Gumby had organized his clippings by 1910, and took his archival work seriously, visiting similar collections in libraries across the United States and Canada. Gumby also became acquainted with fellow African-American archivist, Arturo Alfonso Schomburg.
Working as a waiter at Columbia University Gumby began fraternizing with academia and students, adding clippings to his collection about popular professors and Columbia's president, Nicholas Murray Butler. In 1925 Gumby's collection so crowded his 2½ rooms that he was forced to lease the entire second-floor unpartitioned apartment of the house in which he lived. Gumby initially found it easy to acquire his collection as "Negro" items were considered of little interest to book dealers.

The scrapbooks contain autographed photos, stories and letters from such notable performers as Paul Robeson, Josephine Baker, Langston Hughes, Cab Calloway, Louis Armstrong, Count Basie and Ethel Waters, and letters and autographs from Black historical figures such as Frederick Douglass, William Lloyd Garrison, Booker T. Washington, George Washington Carver, Father Divine, W.E.B. Du Bois, and Marcus Garvey.

Gumby kept collecting while hospitalized, including articles about his hospitalization, get-well cards and photographs of friends who visited him. Upon his release from hospital Gumby retrieved and began restoring his collection, and continued to add to them. In 1950 Gumby donated his collection to Columbia University and in 1951, Columbia hired him for eight months to help organize the collections.

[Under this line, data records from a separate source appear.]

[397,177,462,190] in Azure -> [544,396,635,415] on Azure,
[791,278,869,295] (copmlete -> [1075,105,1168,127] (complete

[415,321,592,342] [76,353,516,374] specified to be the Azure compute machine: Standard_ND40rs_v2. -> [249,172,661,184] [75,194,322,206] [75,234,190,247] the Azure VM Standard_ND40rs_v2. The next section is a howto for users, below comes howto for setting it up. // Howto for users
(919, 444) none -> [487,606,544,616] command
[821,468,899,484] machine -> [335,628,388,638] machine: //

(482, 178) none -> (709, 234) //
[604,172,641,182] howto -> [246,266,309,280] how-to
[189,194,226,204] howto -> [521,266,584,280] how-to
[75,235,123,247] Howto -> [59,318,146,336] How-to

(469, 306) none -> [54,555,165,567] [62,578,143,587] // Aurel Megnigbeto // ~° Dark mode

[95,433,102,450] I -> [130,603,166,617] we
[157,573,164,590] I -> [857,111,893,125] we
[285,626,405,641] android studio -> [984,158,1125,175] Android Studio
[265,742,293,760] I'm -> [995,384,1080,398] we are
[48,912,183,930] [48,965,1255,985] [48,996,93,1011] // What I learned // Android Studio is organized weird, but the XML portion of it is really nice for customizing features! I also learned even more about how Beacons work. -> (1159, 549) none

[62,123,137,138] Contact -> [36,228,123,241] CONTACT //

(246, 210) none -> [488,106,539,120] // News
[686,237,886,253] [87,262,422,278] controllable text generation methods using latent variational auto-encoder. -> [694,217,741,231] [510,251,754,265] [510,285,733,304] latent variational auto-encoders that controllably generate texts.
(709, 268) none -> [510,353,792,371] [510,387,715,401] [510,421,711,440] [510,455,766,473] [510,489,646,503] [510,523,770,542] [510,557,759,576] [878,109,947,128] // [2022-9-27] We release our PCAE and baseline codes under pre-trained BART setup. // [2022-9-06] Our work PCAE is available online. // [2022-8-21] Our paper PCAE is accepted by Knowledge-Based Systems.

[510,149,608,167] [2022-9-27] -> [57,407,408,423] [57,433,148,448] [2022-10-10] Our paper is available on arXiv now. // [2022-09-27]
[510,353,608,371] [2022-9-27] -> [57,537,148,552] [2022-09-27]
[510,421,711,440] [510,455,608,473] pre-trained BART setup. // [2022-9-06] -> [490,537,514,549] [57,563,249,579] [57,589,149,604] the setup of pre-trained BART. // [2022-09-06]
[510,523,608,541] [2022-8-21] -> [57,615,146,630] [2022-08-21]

Gumby continued to add to his scrapbooks until his death from complications from tuberculosis in 1961. The 300 scrapbooks are part of Columbia's Rare Book and Manuscript Library in Butler Library as the Alexander Gumby Collection of Negroiana.

In the early 1920s he exhibited his collections in cities along the East Coast of America, and was subsequently included in the 1922 edition of the Private Book Collectors' Who's Who.

Gumby said of his collection that it "... could well be called 'The Unwritten History ... There are so many surprising and startling historical events pertaining to, or relating to the American Negro that are not recorded in the Standard Histories, dictionaries and school text-books, or if so, they are shaded so that they sound like a Ripley's 'Believe It or Not.'" A variety of different formats make up the scrapbooks including newspaper stories and magazine articles, and autographs, letters, photos, theatre programmes and documents concerning slavery. The scrapbooks have subsequently been converted to microfilm.